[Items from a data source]
::::::::
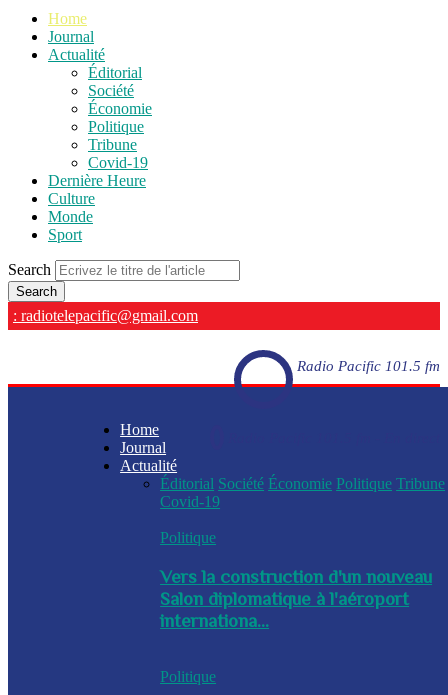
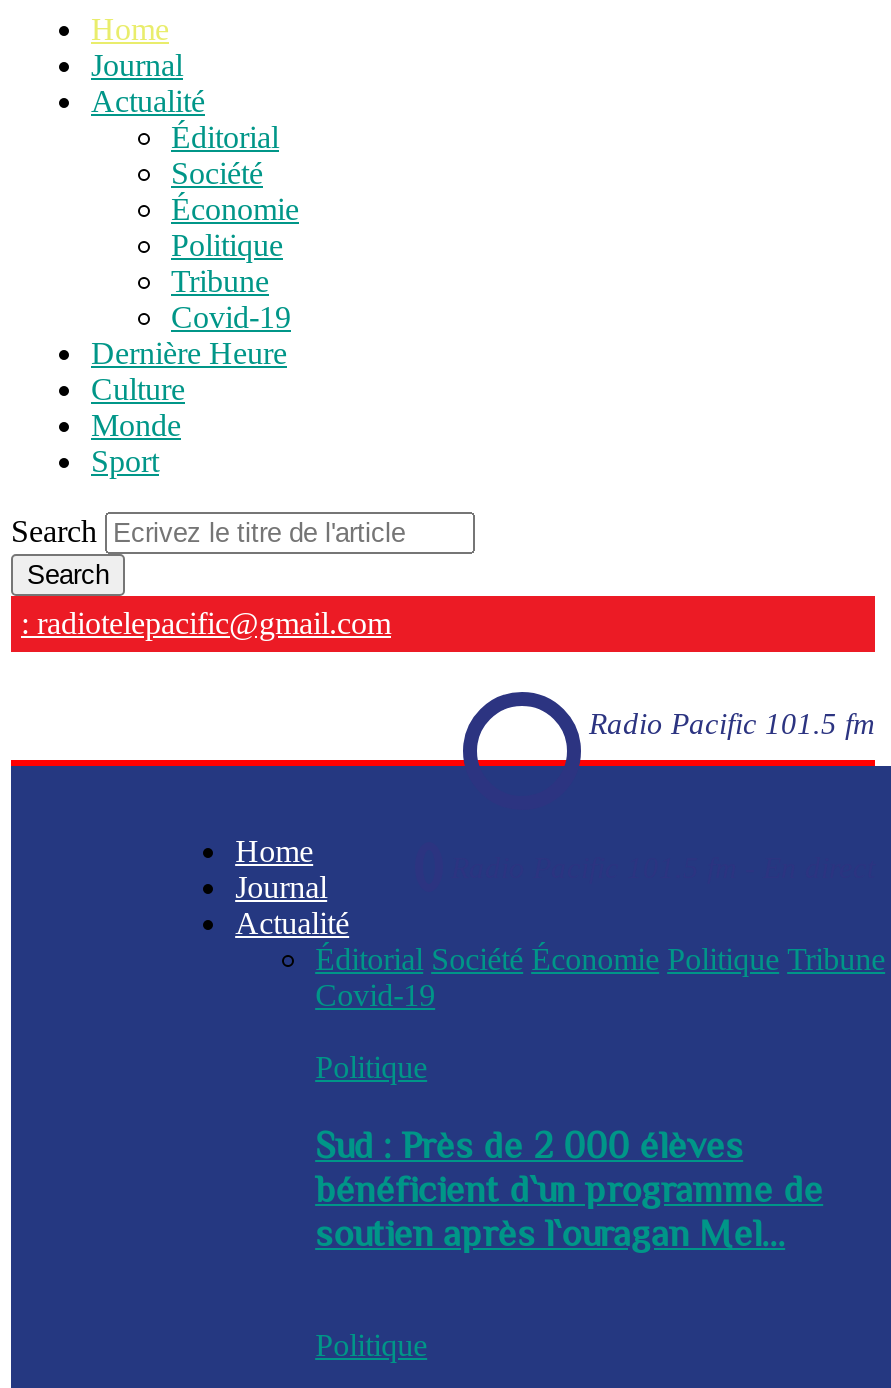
- Vers la construction d'un nouveau
- Salon diplomatique à l'aéroport
- internationa...
+ Sud : Près de 2 000 élèves
+ bénéficient d`un programme de
+ soutien après l`ouragan Mel...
::::::::
### Task instructions
Reproduce every record exactly; images stay out.

### Your response
- Vers la construction d'un nouveau
- Salon diplomatique à l'aéroport
- internationa...
+ Sud : Près de 2 000 élèves
+ bénéficient d`un programme de
+ soutien après l`ouragan Mel...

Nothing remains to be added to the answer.